The NRC also said that the unprecedented demographic shift is not a temporary trend tied to the aging of the Baby Boom generation, but a long-term change in which Americans over age 65 will make up an increasingly large percentage of the population.
"The bottom line is that the nation has many good options for responding to population aging," said Roger Ferguson, co-chair of the NRC committee that wrote the report. "Nonetheless, there is little doubt that there will need to be major changes in the structure of federal programs, particularly those for health. The transition to sustainable policies will be smoother and less costly if steps are taken sooner rather than later."
The new report warned that Medicare, Medicaid, and Social Security are on “unsustainable paths.” The cost of the three programs adds up to 40 percent of all federal spending and 10 percent of the nation's gross domestic product. Because of longer life expectancy and lower birth rates, the programs will have more beneficiaries and fewer workers contributing to them in the coming decades.
Combined with rising healthcare costs, the aging of Americans will drive up medical expenditures and eat up more national resources, the report concluded.

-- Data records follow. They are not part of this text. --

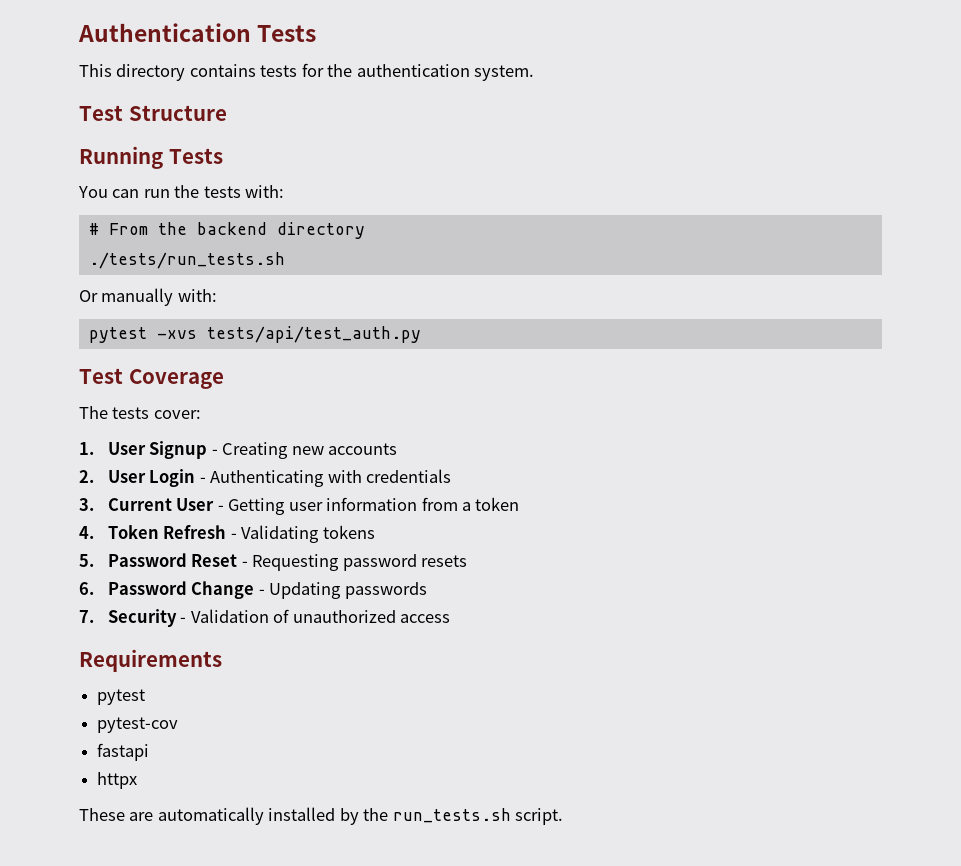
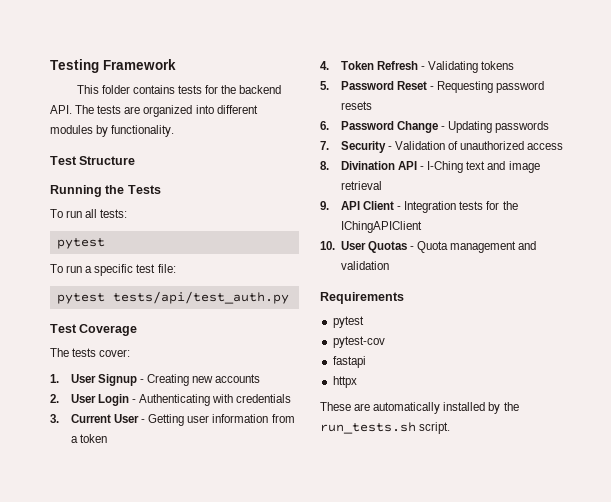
- Authentication Tests
+ Testing Framework
- This directory contains tests for the authentication system.
+ This folder contains tests for the backend API. The tests are organized into different modules by functionality.
- Running Tests
- You can run the tests with:
- # From the backend directory
- ./tests/run_tests.sh
- Or manually with:
- pytest -xvs tests/api/test_auth.py
+ Running the Tests
+ To run all tests:
+ pytest
+ To run a specific test file:
+ pytest tests/api/test_auth.py
+ 8. Divination API - I-Ching text and image retrieval
+ 9. API Client - Integration tests for the IChingAPIClient
+ 10. User Quotas - Quota management and validation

"The nation needs to rethink its outlook and policies on working and retirement," said Ronald Lee, professor of demography and economics at the University of California, Berkeley, and committee co-chair. "Although 65 has conventionally been considered a normal retirement age, it is an increasingly obsolete threshold for defining old age and for setting benefits for the elderly."
A follow-up study from the NRC will examine the long-term macroeconomic effects of population aging and provide quantitative assessments of specific policy choices.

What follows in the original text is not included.